Washington, DC – Nationally, interest rates on conventional purchase-money mortgages decreased from August to September, according to several indices of new mortgage contracts.

The National Average Contract Mortgage Rate for the Purchase of Previously Occupied Homes by Combined Lenders Index was 3.93 percent for loans closed in late September, down 6 basis points from 3.99 percent in August.  

The average interest rate on all mortgage loans was 3.95 percent, down 4 basis points from 3.99 in August.

The average interest rate on conventional, 30-year, fixed-rate mortgages of $417,000 or less was 4.17 percent, down 3 basis points from 4.20 in August.

The effective interest rate on all mortgage loans was 4.10 percent in September, down 5 basis points from 4.15 percent in August.  The effective interest rate accounts for the addition of initial fees and charges over the life of the mortgage.

The average loan amount for all loans was $307,700 in September, up $4,400 from $303,300 in August.

FHFA will release October index values Tuesday, November 24, 2015.
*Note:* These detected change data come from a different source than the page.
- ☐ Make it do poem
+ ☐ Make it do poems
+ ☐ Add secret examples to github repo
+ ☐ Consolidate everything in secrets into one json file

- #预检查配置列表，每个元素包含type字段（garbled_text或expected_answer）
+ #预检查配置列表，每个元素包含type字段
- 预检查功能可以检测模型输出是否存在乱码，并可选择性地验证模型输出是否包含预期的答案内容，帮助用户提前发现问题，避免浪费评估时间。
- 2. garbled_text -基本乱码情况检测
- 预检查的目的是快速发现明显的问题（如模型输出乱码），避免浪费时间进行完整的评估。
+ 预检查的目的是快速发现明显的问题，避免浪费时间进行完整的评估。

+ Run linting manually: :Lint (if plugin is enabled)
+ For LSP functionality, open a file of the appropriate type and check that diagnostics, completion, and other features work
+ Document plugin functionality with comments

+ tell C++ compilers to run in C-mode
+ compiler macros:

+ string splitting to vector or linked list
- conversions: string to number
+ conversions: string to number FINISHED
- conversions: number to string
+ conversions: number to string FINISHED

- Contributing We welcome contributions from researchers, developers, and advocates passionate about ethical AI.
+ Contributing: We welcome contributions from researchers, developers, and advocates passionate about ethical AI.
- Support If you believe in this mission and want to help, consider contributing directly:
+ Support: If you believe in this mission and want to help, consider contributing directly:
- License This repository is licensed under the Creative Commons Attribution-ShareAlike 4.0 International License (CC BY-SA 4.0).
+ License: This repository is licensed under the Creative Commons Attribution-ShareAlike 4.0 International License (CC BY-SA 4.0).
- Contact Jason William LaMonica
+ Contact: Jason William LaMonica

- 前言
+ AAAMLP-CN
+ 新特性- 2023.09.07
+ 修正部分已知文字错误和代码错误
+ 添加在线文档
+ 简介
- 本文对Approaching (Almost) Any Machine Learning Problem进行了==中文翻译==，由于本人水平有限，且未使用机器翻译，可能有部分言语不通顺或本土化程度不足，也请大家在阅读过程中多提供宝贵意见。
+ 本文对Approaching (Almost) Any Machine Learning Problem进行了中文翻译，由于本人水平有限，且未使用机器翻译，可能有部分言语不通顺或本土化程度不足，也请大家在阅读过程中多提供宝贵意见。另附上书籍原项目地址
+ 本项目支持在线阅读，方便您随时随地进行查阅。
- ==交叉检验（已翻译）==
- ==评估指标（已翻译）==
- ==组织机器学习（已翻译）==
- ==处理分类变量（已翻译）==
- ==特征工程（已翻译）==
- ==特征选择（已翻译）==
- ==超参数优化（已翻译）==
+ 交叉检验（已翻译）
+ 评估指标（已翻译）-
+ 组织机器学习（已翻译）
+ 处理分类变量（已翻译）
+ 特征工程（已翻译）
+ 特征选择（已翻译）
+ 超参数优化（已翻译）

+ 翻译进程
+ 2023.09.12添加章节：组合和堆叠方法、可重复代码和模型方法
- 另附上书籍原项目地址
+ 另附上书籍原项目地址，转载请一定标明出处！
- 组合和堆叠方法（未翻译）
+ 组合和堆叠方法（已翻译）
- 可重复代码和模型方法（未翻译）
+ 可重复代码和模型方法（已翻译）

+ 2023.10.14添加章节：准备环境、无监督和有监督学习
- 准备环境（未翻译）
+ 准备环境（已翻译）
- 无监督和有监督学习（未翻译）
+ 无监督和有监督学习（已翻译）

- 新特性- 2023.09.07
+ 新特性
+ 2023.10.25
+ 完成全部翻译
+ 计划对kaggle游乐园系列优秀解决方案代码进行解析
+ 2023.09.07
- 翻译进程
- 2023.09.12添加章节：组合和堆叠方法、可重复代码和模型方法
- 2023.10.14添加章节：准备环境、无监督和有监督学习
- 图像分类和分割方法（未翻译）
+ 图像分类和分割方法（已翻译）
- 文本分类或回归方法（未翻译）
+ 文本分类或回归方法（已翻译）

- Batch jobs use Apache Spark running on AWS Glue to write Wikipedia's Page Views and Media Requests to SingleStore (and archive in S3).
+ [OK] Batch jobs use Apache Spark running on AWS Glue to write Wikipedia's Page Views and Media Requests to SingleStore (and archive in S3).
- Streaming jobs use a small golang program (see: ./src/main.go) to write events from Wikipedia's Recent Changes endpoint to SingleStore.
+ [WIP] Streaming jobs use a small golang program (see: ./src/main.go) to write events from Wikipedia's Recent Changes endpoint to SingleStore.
For more information, call David Roderer at (202) 649-3206. To hear recorded index information, call (202) 649-3993.  To find the complete contract rate series, go to www.fhfa.gov/Default.aspx?Page=251

National Average Contract Mortgage Rate Graph: October 2014 to September 2015 

Source:  FHFA

Technical note: The indices are based on a small monthly survey of mortgage lenders, which may not be representative.  The sample is not a statistical sample but is rather a convenience sample. Survey respondents were asked to report terms and conditions of all conventional, single-family, fully amortized purchase-money loans closed during the last five working days of the month.  The indices do not include mortgages guaranteed or insured by either the Federal Housing Administration or the U.S. Department of Veterans Affairs.  The indices also excluded refinancing loans and balloon loans.  August 2015 values are based on 4,845 reported loans from 20 lenders, which include savings associations, mortgage companies, commercial banks, and mutual savings banks.    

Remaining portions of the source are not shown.